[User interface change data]
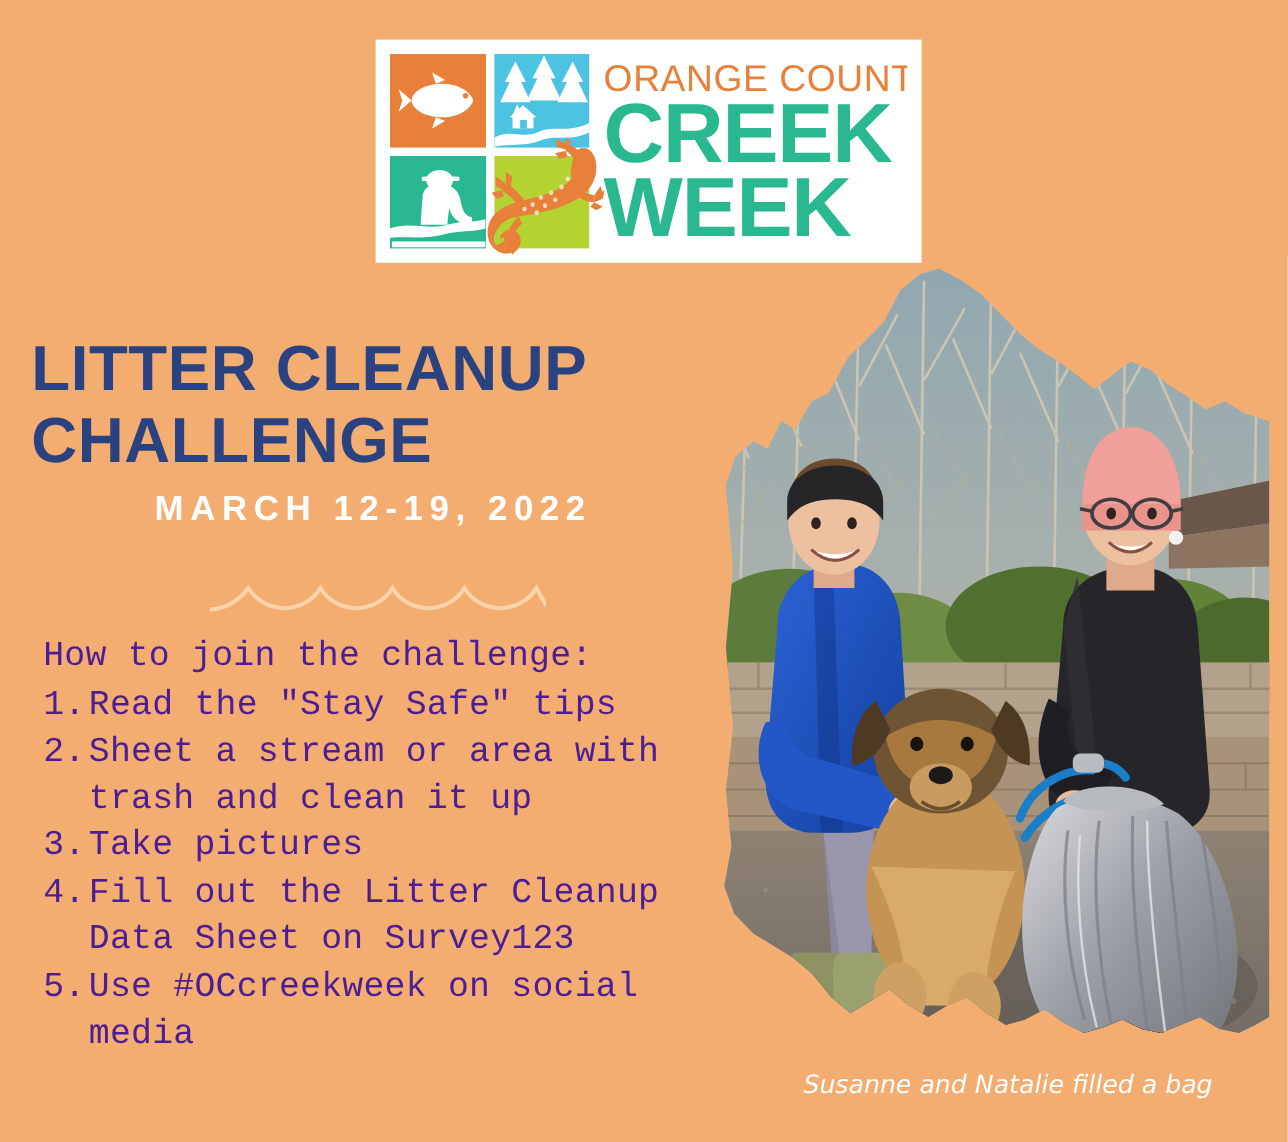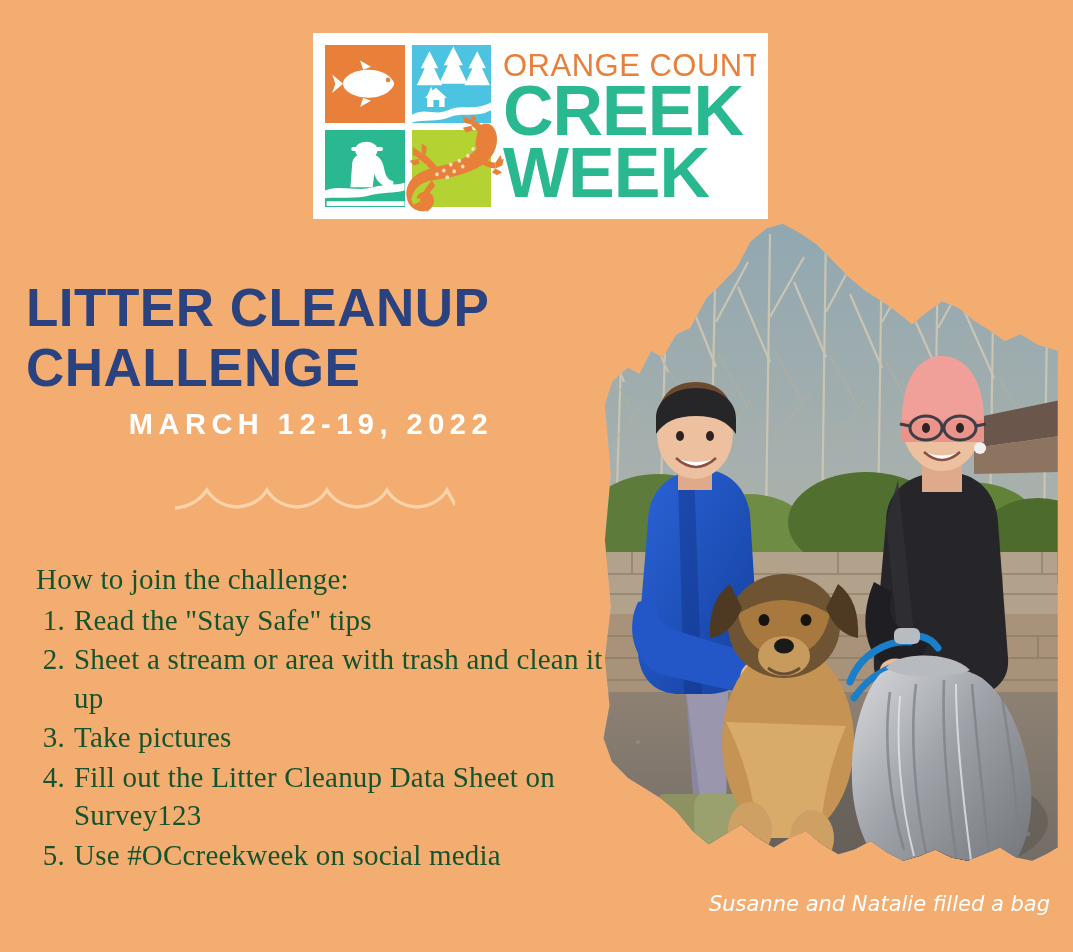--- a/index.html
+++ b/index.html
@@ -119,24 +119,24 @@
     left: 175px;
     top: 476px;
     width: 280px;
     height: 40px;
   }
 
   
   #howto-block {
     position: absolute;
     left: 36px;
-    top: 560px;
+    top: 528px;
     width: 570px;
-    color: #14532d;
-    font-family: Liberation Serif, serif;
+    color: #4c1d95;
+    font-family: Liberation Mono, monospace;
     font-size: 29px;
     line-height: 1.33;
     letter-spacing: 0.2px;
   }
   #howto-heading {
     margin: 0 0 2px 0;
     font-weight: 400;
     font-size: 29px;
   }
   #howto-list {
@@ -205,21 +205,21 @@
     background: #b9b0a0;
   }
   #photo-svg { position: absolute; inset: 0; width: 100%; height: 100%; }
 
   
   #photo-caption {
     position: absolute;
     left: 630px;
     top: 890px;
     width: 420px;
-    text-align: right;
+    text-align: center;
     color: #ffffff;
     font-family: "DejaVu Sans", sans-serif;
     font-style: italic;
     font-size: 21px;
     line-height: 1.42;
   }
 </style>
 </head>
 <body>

---

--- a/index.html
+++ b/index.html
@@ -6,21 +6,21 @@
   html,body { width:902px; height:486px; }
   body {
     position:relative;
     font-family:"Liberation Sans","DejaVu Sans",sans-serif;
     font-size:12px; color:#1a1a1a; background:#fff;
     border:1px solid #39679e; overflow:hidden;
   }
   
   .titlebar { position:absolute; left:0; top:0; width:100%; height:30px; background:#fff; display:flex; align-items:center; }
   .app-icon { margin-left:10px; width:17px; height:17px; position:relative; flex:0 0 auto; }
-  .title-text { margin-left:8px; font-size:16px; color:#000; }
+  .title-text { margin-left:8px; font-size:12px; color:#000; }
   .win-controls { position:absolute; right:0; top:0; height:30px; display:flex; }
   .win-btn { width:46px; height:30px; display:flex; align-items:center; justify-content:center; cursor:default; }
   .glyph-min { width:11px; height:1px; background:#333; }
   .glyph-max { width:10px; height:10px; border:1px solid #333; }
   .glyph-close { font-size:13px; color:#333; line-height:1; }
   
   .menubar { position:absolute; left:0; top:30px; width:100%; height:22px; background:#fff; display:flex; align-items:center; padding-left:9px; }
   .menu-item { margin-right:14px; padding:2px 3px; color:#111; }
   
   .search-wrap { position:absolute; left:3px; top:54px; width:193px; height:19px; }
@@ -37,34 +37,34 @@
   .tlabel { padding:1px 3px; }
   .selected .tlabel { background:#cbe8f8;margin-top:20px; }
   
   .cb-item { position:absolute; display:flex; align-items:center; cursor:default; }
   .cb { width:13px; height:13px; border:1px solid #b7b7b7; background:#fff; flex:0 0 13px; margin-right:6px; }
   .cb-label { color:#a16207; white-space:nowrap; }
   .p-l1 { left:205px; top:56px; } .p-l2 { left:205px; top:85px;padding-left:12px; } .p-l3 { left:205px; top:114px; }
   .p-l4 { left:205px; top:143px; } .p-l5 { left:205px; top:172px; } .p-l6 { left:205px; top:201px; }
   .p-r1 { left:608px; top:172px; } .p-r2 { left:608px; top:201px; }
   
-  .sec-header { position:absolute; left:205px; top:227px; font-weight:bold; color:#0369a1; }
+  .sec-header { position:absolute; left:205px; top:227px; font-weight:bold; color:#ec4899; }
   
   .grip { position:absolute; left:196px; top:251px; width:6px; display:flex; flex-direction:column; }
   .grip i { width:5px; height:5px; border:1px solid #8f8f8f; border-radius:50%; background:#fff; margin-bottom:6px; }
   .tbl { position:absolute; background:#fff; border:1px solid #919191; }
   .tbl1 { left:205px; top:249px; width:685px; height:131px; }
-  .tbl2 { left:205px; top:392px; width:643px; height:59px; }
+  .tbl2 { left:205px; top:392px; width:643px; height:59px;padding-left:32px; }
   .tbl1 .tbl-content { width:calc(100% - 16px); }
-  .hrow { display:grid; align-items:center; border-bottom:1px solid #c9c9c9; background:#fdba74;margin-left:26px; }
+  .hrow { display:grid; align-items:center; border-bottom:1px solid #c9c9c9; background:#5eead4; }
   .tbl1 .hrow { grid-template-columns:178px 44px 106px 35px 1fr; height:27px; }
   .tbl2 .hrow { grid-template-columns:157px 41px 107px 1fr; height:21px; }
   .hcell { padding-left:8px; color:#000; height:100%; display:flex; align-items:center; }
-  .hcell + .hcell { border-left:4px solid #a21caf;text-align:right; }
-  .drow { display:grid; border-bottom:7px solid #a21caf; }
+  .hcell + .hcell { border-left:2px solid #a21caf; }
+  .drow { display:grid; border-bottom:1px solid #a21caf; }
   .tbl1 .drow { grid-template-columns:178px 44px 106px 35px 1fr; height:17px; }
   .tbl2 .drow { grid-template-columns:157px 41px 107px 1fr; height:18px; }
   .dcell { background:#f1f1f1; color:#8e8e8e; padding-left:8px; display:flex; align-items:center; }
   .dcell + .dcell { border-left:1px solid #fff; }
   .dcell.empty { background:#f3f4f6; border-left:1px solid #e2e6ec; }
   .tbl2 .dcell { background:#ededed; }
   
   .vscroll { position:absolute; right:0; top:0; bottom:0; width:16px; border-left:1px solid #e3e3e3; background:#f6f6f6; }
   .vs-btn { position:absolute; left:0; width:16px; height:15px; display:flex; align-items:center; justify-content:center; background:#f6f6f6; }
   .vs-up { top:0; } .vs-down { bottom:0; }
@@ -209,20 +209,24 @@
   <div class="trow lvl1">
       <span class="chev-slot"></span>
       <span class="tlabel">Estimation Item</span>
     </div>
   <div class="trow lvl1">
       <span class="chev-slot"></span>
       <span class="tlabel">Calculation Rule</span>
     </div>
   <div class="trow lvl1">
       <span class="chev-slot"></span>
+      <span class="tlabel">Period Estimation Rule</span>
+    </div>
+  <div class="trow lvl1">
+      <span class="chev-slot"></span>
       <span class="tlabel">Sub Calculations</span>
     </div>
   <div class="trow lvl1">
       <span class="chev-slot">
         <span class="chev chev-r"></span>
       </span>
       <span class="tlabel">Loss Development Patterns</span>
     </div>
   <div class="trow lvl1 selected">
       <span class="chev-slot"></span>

* Task to carry out *
Collect from the data above every line that includes "grip".

* Expected answer *
   .grip { position:absolute; left:196px; top:251px; width:6px; display:flex; flex-direction:column; }
   .grip i { width:5px; height:5px; border:1px solid #8f8f8f; border-radius:50%; background:#fff; margin-bottom:6px; }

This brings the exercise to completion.